If you aren’t registered, you pay a large fine, then a criminal case is initiated and you are faced with up to 5 years of incarceration. I don’t know a single Crimean Tatar who would have wanted to serve within the Russian army. Hence, I fear that they will be moving: either looking for a job or joining the Ukrainian army. But in this case, their family members would be victimized. Therefore, there is now a tendency to leave and to bring along one’s family members. So it turns out that, the Crimean Tatars, who came back to their motherland after the deportation, after half a century of fighting against the totalitarian Soviet regime, have yet again found themselves under a totalitarian regime which is worse than the Soviet one. And they are forced to leave their motherland all over again.
– During the winter session of the Parliamentary Assembly of OSCE many delegates were saying that the residents of Crimea are deprived of the right of choice, such circumstances are created, by which they are forced to obtain a Russian passport, even if they don’t want it. In the case of Crimean-Tatars, how many people have decided, despite the difficulties, to retain the Ukrainian passport?
– In order to retain Ukrainian citizenship you had to write quite a degrading letter of application, consisting of two clauses.

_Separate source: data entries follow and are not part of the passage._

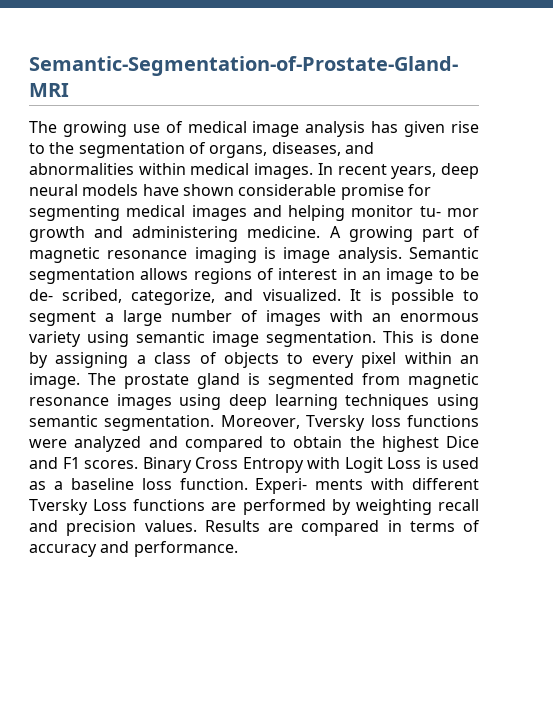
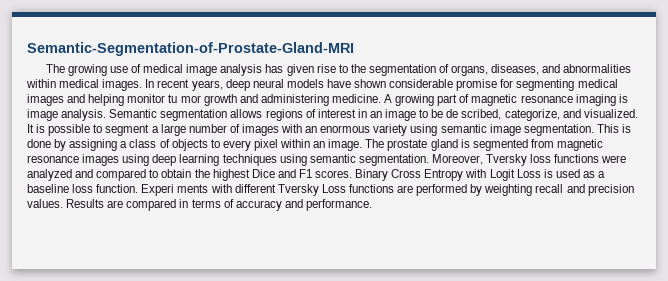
[419,206,441,217] tu- -> [168,94,178,103] tu
[29,289,53,301] de- -> [446,109,459,118] de
[255,478,308,494] Experi- -> [141,184,175,196] Experi

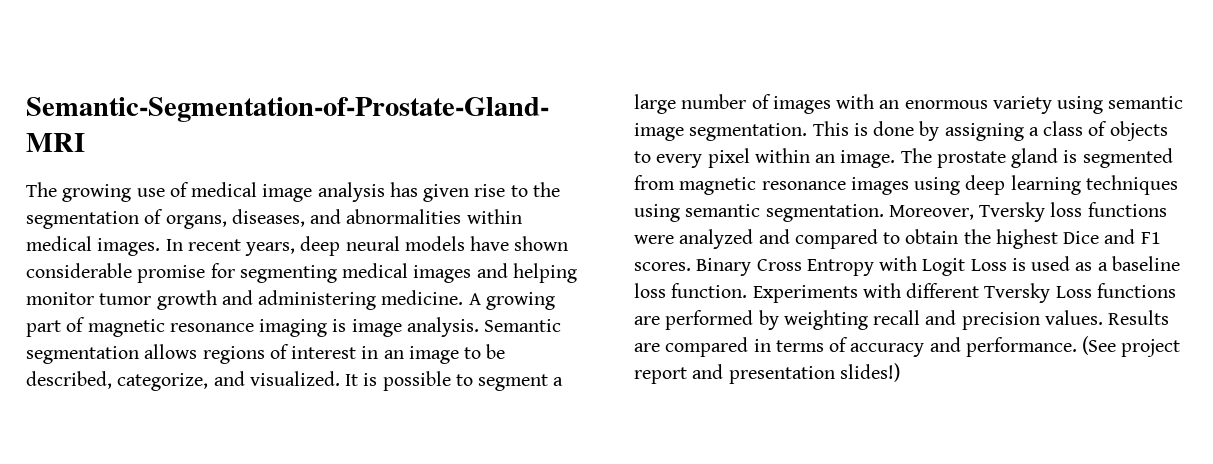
[168,94,201,103] tu mor -> [99,293,152,305] tumor
[446,109,502,120] de scribed, -> [26,371,112,389] described,
[141,184,209,196] Experi ments -> [752,285,858,303] Experiments
(372, 205) none -> [1082,336,1181,357] [634,363,900,384] (See project report and presentation slides!)

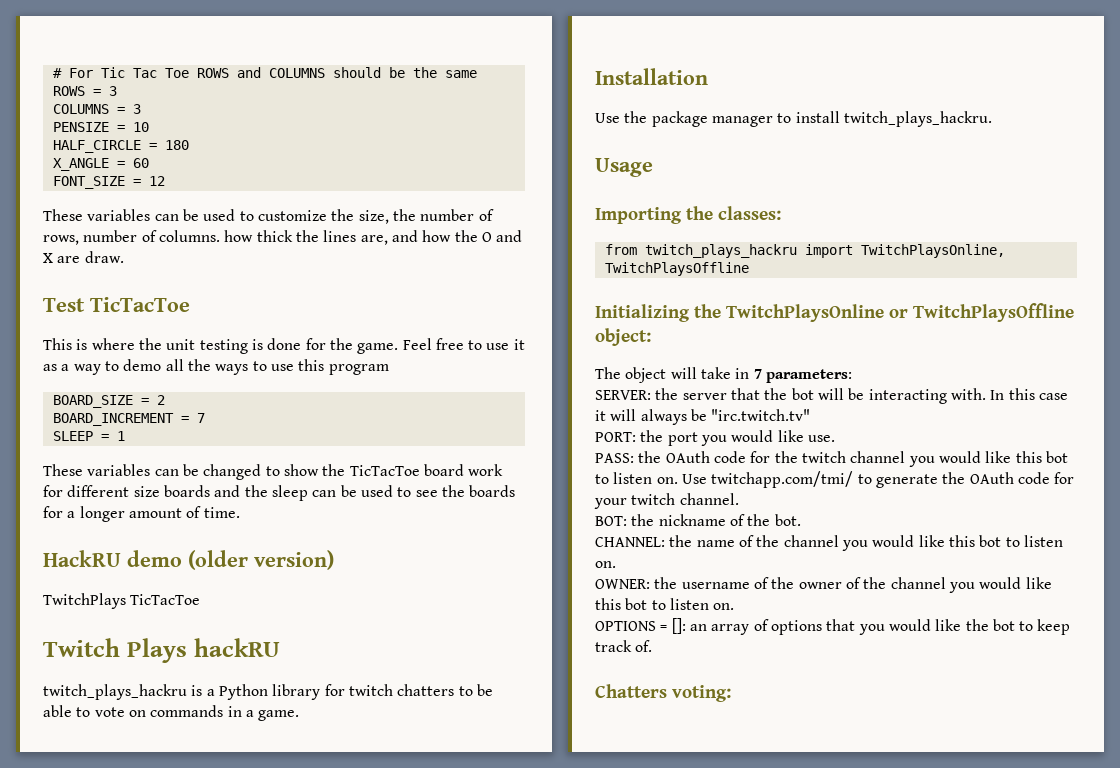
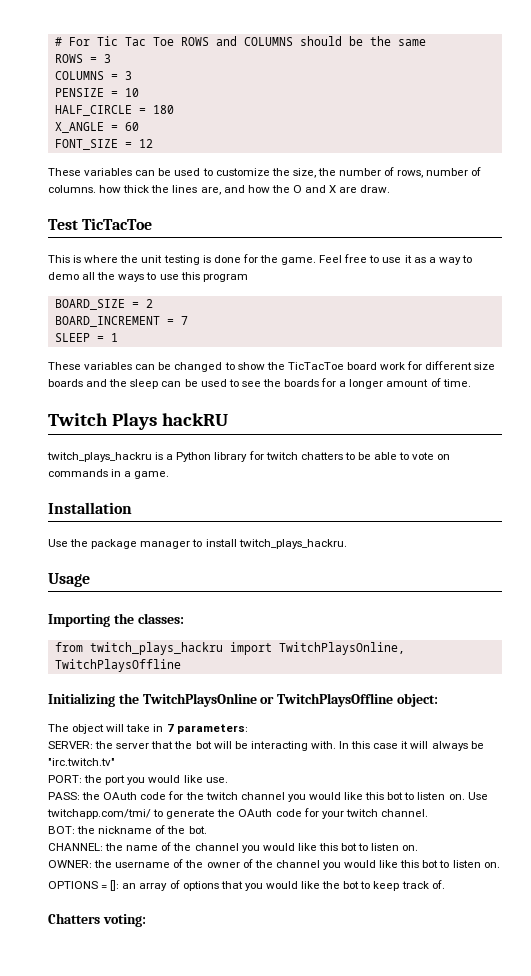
[43,550,334,570] [43,593,201,609] // HackRU demo (older version) // TwitchPlays TicTacToe -> (471, 383) none

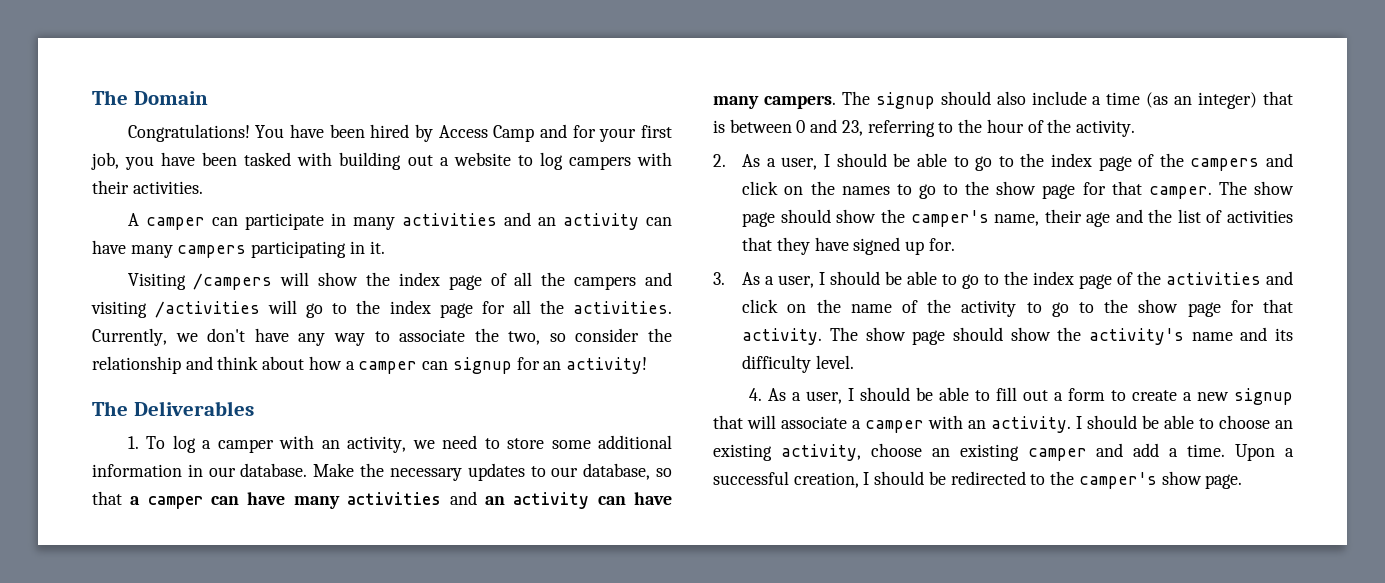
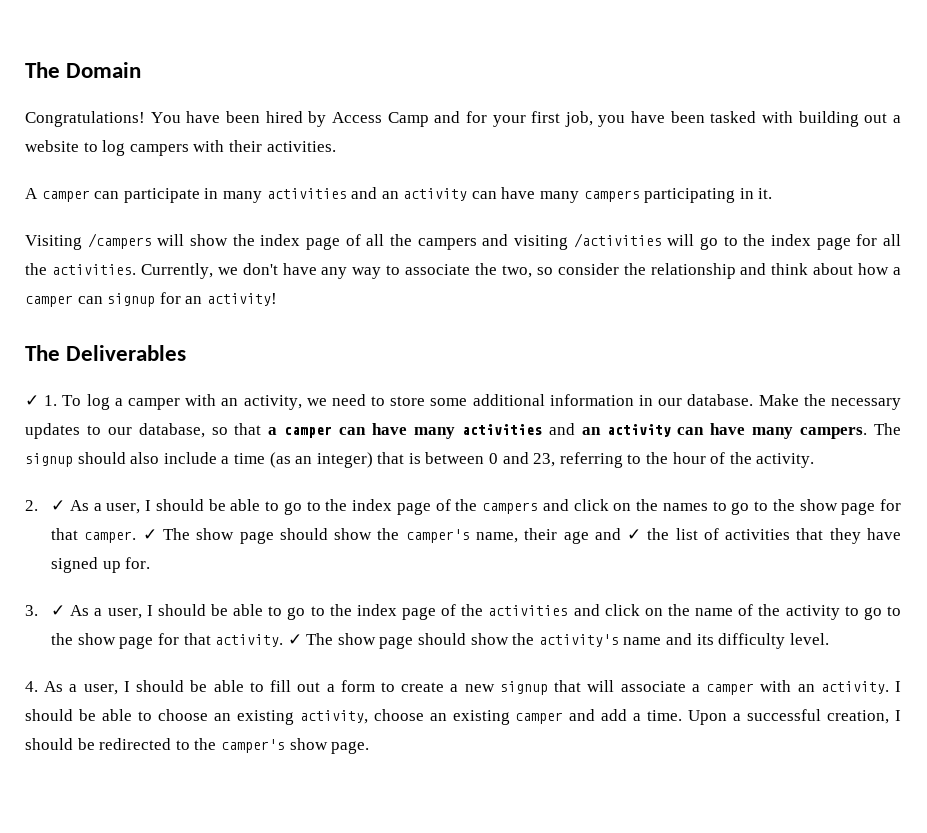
(254, 408) none -> [25,395,39,406] ✓
(726, 160) none -> [51,500,66,511] ✓
(1212, 192) none -> [142,529,157,540] ✓
(1143, 216) none -> [627,529,642,540] ✓
(725, 278) none -> [51,605,66,616] ✓
(823, 336) none -> [287,634,302,645] ✓

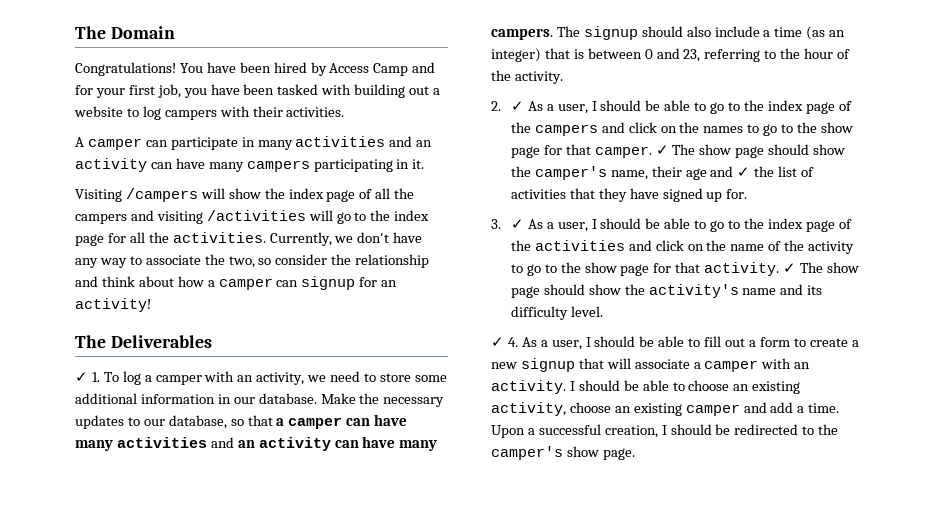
(829, 639) none -> [491,337,504,347] ✓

The first one was that the signatory acknowledges that from now on Crimea is a an integral part of the Russian Federation, and the second one, that the signatory acknowledges that he is henceforth considered as a foreigner on the Crimean territory, with all of the ensuing consequences. To envisage a Crimean Tatar who would write that he is a foreigner on his own land is simply inconceivable. On the other hand, if you don’t get a Russian passport, then you don’t have the right to send your kids to school, you don’t have the right to undergo treatment at a public hospital, in short, you barely have any rights.
Which is why our position was as follows: let our fellow countrymen take these passports, as it was in the occupied Germany back in the days, when Ausweis were drawn up upon the need of traveling from one place to another. Especially, since according to the Ukrainian law, coercion into assuming citizenship from another nation will not result in the loss of Ukrainian citizenship. Which is why the people who left to the mainland can renew their Ukrainian passport, if it had been taken away from them. But even someone who has obtained a Russian passport and is continuing with his studies, for example, in an institute of higher education, perfectly understands, that his prospective diploma will not be accepted by anyone, except for Russia. Hence, we fear that if the de-occupation of Crimea will not take place in the near future, the flow of refugees would be significantly greater.